**WHAT YOU HAVE TO DO:**
Repeat the data that follows in full. Do not include the pictures.

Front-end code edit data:
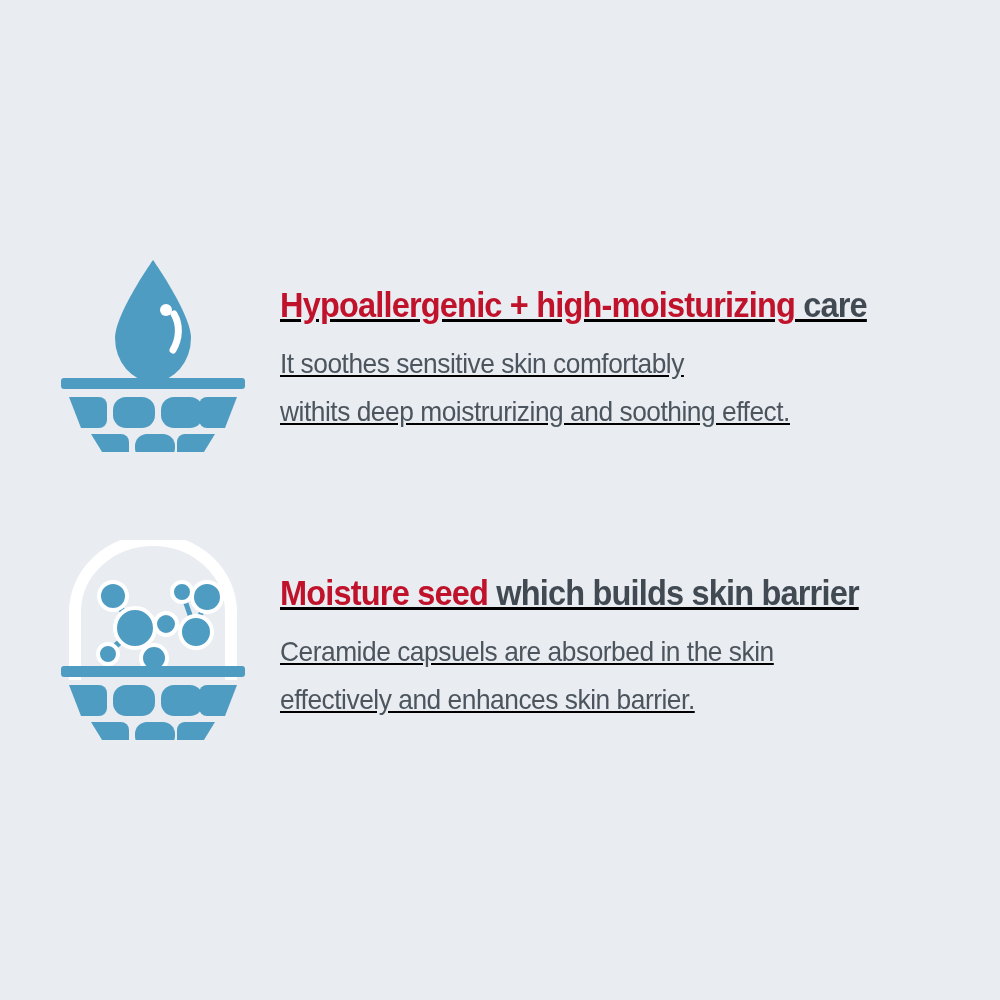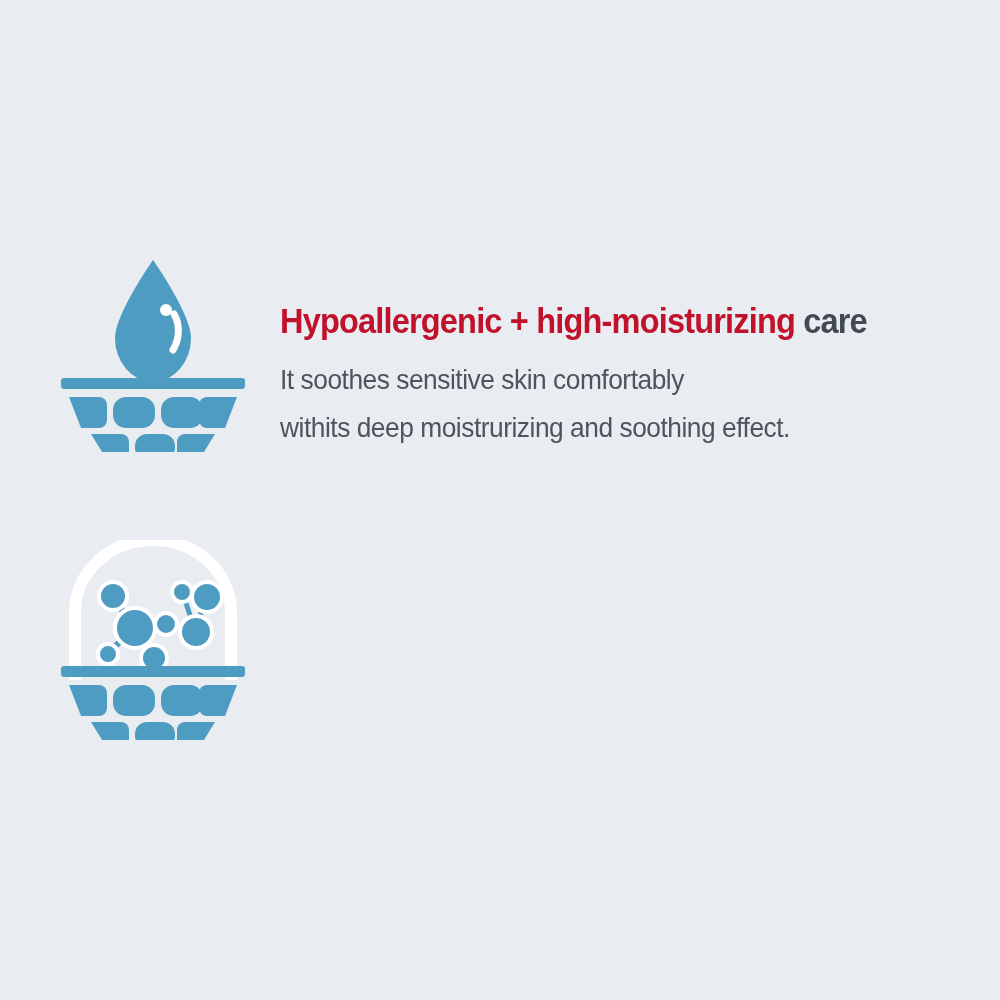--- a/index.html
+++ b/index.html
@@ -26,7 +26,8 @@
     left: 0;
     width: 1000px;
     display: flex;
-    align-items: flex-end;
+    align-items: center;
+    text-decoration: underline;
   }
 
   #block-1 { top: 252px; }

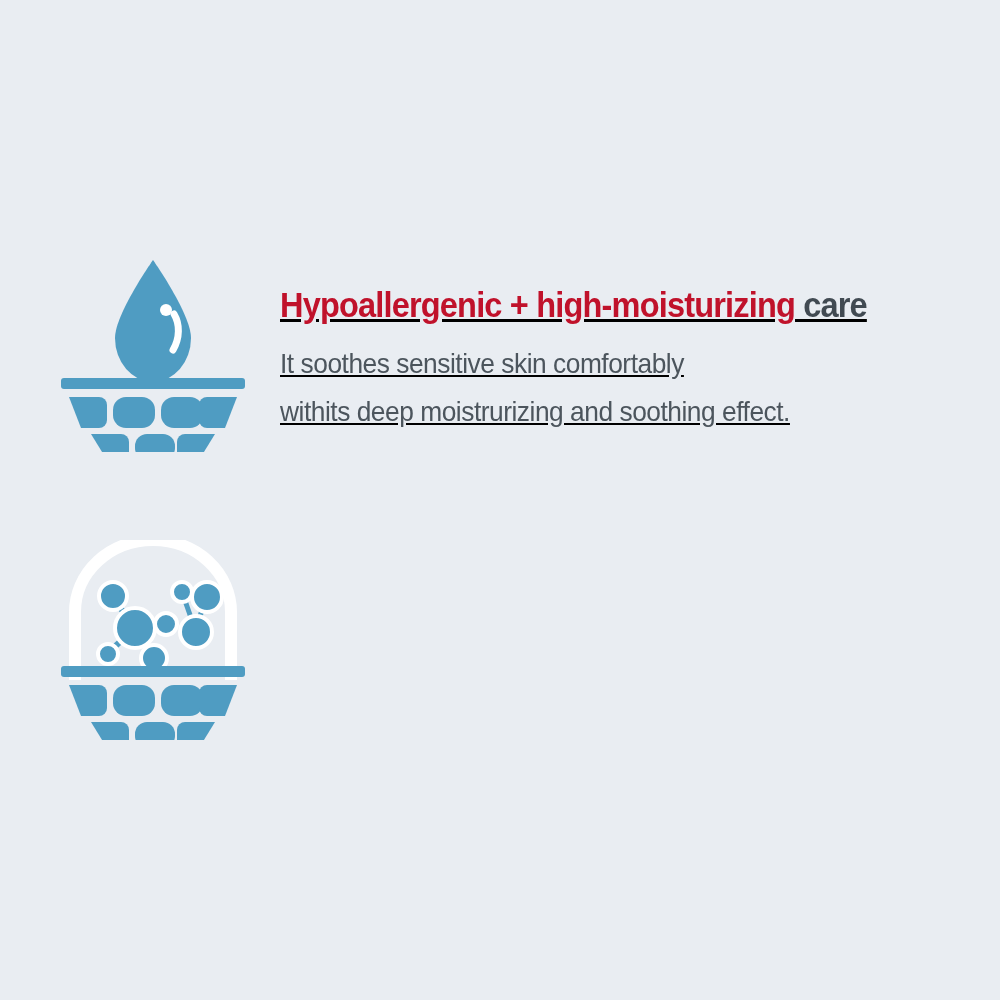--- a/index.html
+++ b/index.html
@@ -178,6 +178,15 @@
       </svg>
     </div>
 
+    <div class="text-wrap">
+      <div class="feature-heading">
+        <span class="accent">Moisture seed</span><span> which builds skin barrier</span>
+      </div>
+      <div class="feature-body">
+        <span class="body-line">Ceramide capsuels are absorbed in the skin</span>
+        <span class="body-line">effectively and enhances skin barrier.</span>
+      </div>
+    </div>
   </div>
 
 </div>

**EXERCISE ANSWER:**
--- a/index.html
+++ b/index.html
@@ -26,7 +26,8 @@
     left: 0;
     width: 1000px;
     display: flex;
-    align-items: flex-end;
+    align-items: center;
+    text-decoration: underline;
   }
 
   #block-1 { top: 252px; }

--- a/index.html
+++ b/index.html
@@ -178,6 +178,15 @@
       </svg>
     </div>
 
+    <div class="text-wrap">
+      <div class="feature-heading">
+        <span class="accent">Moisture seed</span><span> which builds skin barrier</span>
+      </div>
+      <div class="feature-body">
+        <span class="body-line">Ceramide capsuels are absorbed in the skin</span>
+        <span class="body-line">effectively and enhances skin barrier.</span>
+      </div>
+    </div>
   </div>
 
 </div>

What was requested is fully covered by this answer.